**Dataset records**

________________

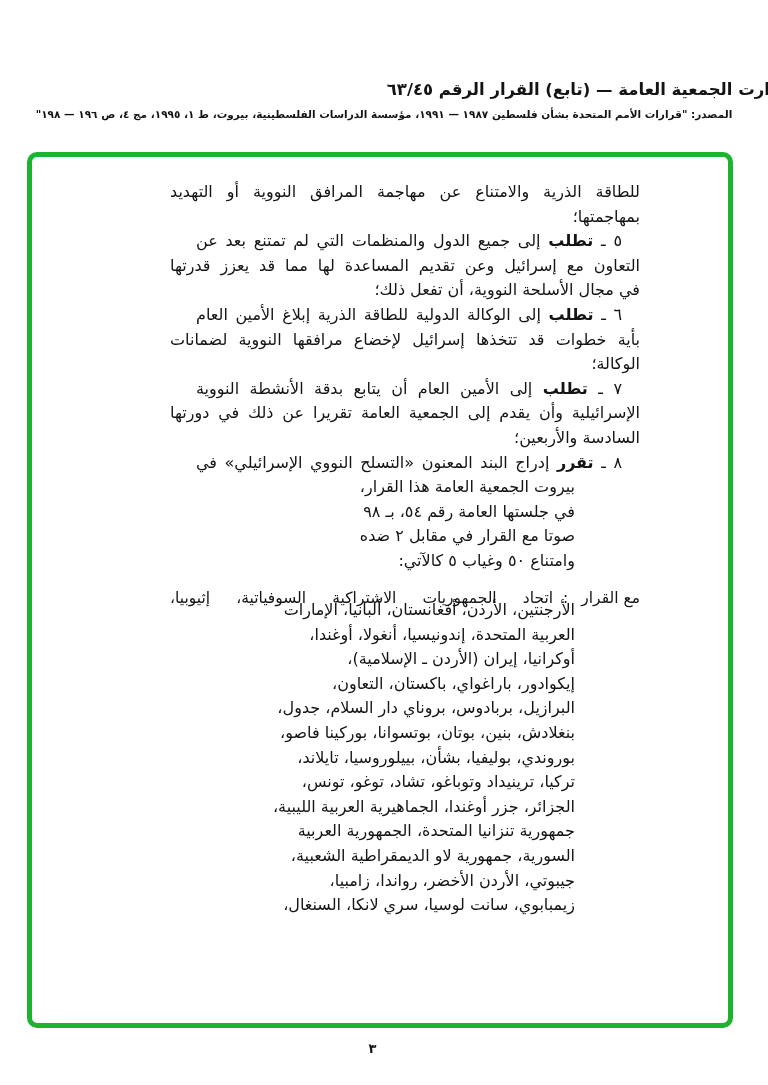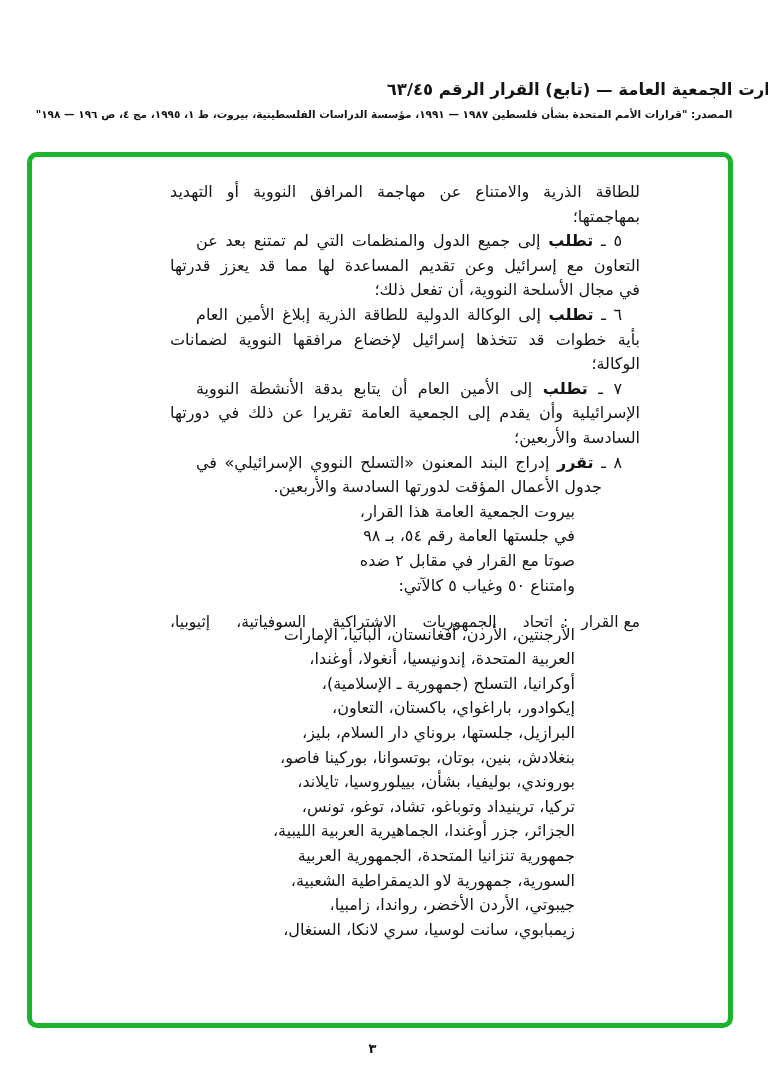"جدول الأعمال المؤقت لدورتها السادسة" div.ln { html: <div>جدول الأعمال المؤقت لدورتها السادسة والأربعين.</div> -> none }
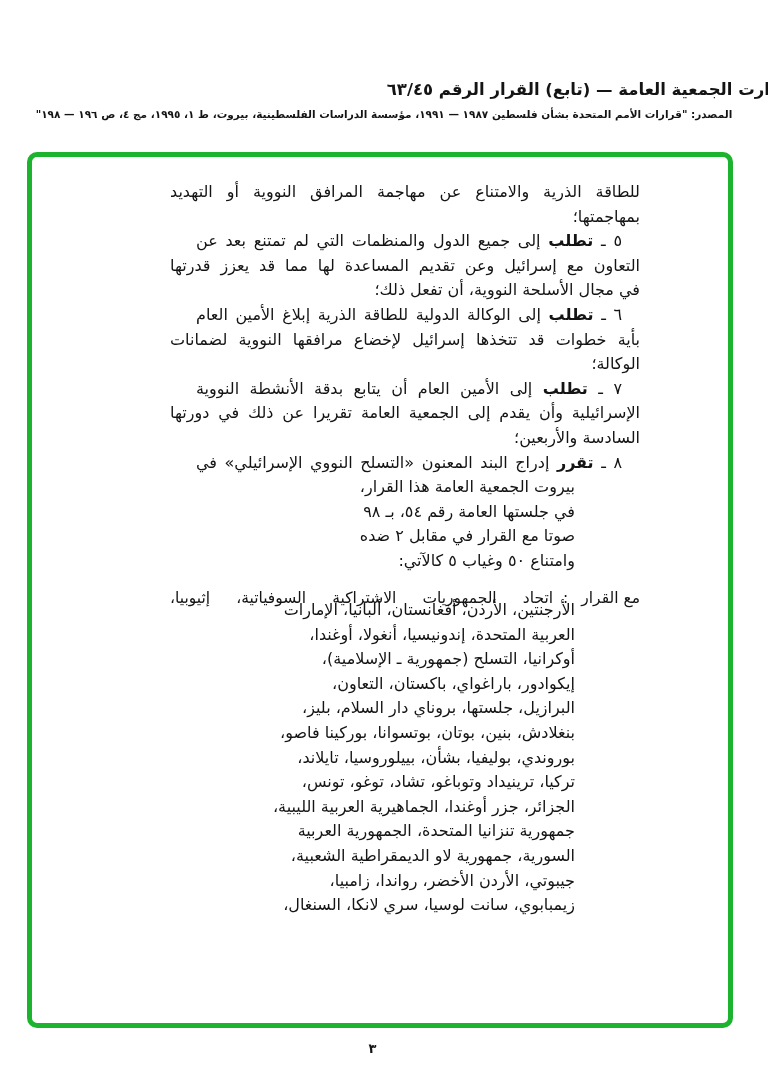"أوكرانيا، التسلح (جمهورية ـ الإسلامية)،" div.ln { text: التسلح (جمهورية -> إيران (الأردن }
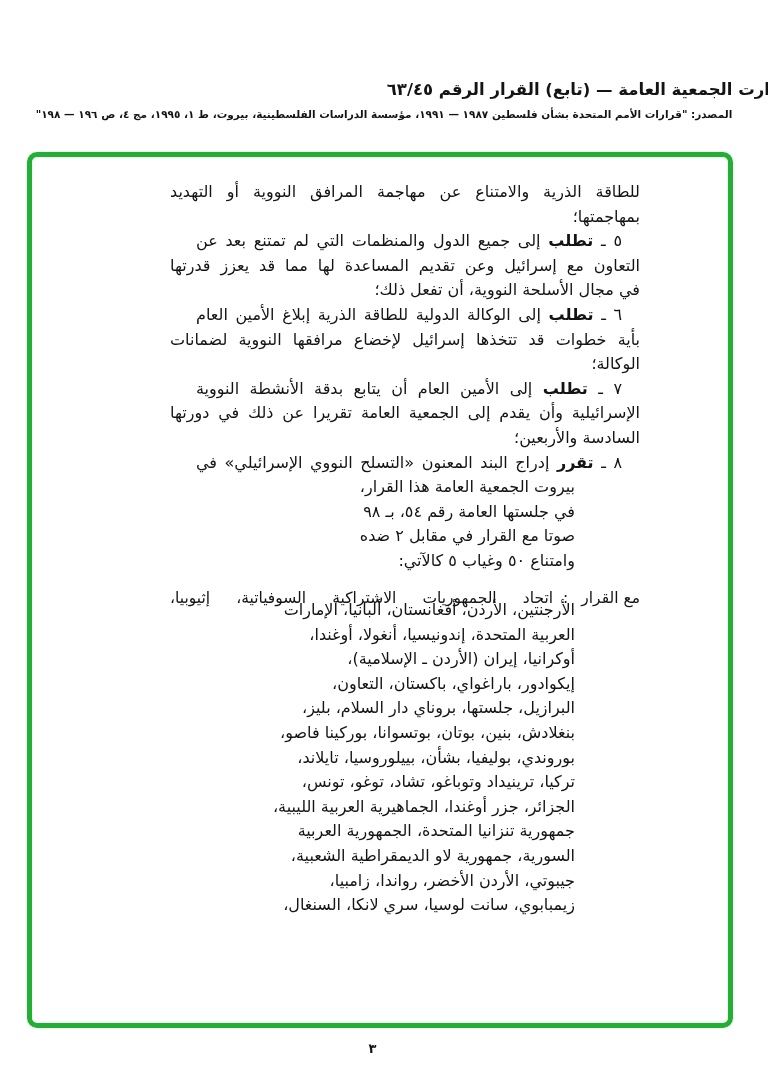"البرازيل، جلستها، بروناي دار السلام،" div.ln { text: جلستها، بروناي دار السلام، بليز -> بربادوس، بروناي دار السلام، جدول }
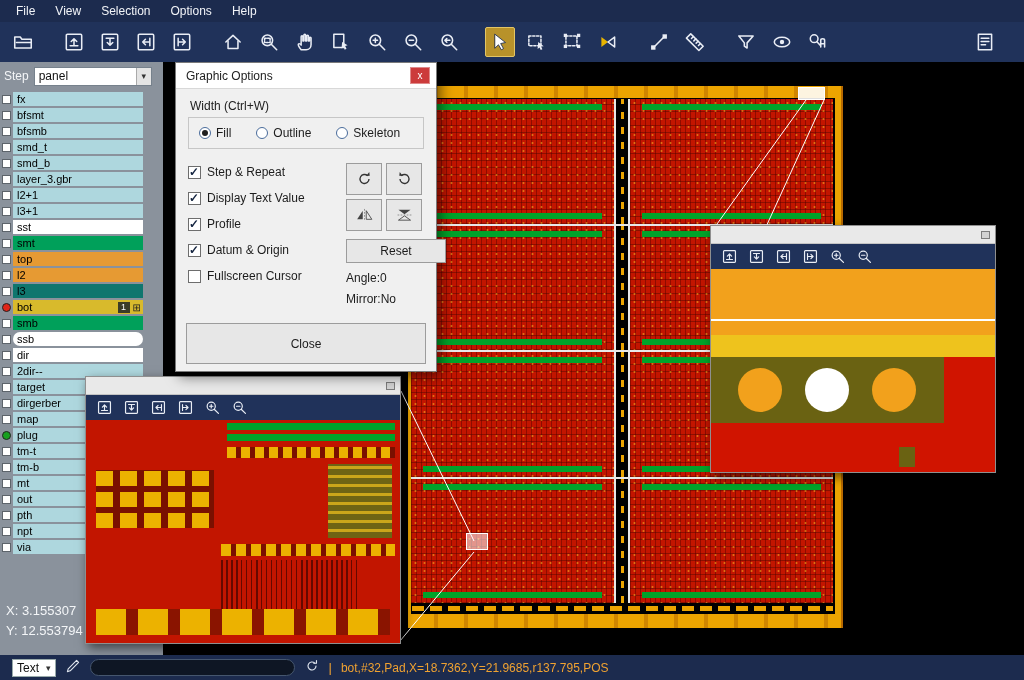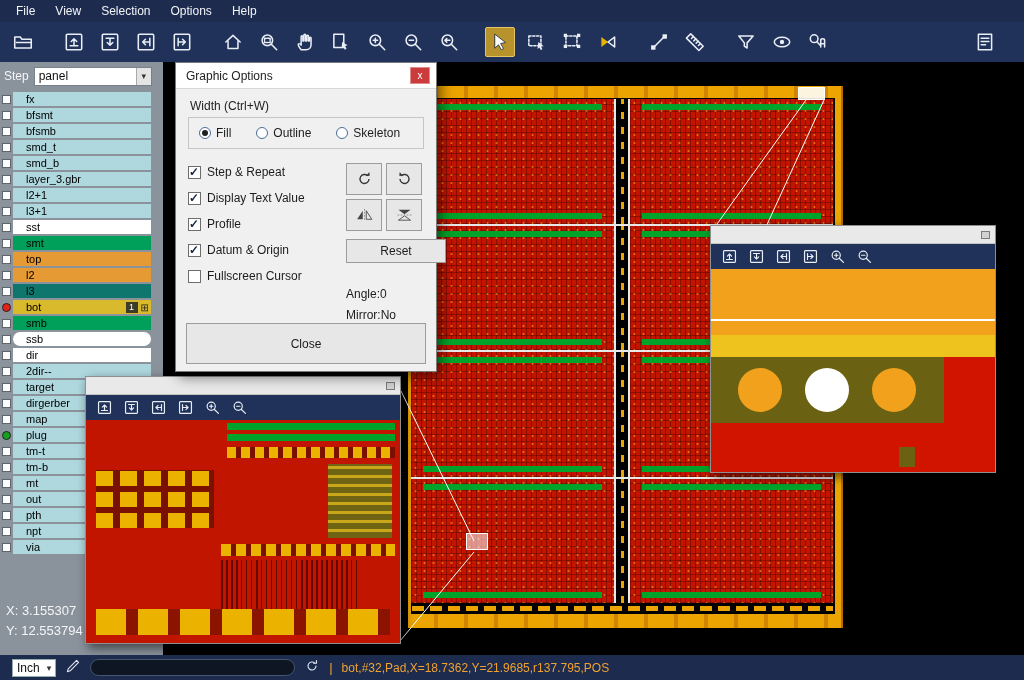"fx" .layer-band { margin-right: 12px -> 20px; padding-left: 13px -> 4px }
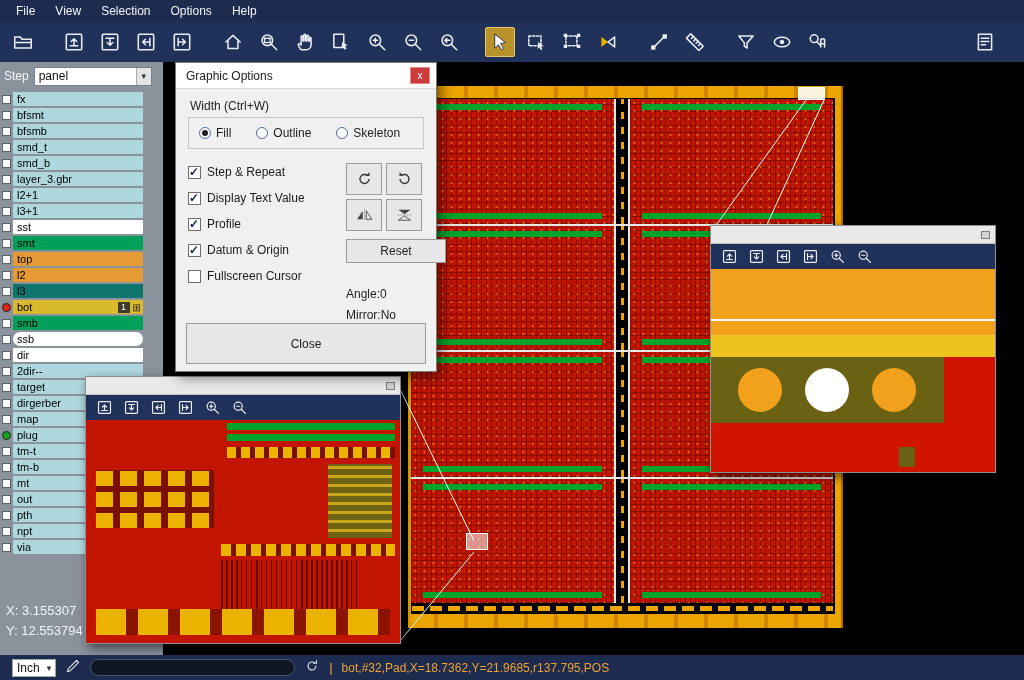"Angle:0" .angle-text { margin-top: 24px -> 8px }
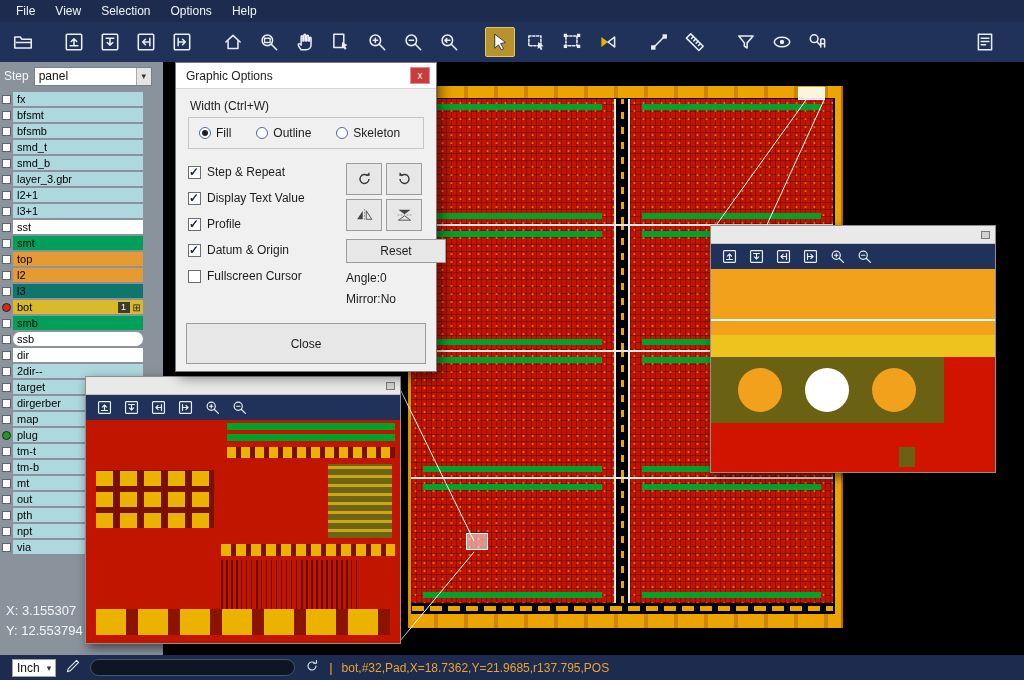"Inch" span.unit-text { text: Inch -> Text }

________________

**WHAT THE TASK ASKS**
Once you find the line with "text: جلستها، بروناي", restate it and every later line of the data word for word, excluding the pictures.

**SOLUTION TO THIS PROBLEM**
"البرازيل، جلستها، بروناي دار السلام،" div.ln { text: جلستها، بروناي دار السلام، بليز -> بربادوس، بروناي دار السلام، جدول }
"fx" .layer-band { margin-right: 12px -> 20px; padding-left: 13px -> 4px }
"Angle:0" .angle-text { margin-top: 24px -> 8px }
"Inch" span.unit-text { text: Inch -> Text }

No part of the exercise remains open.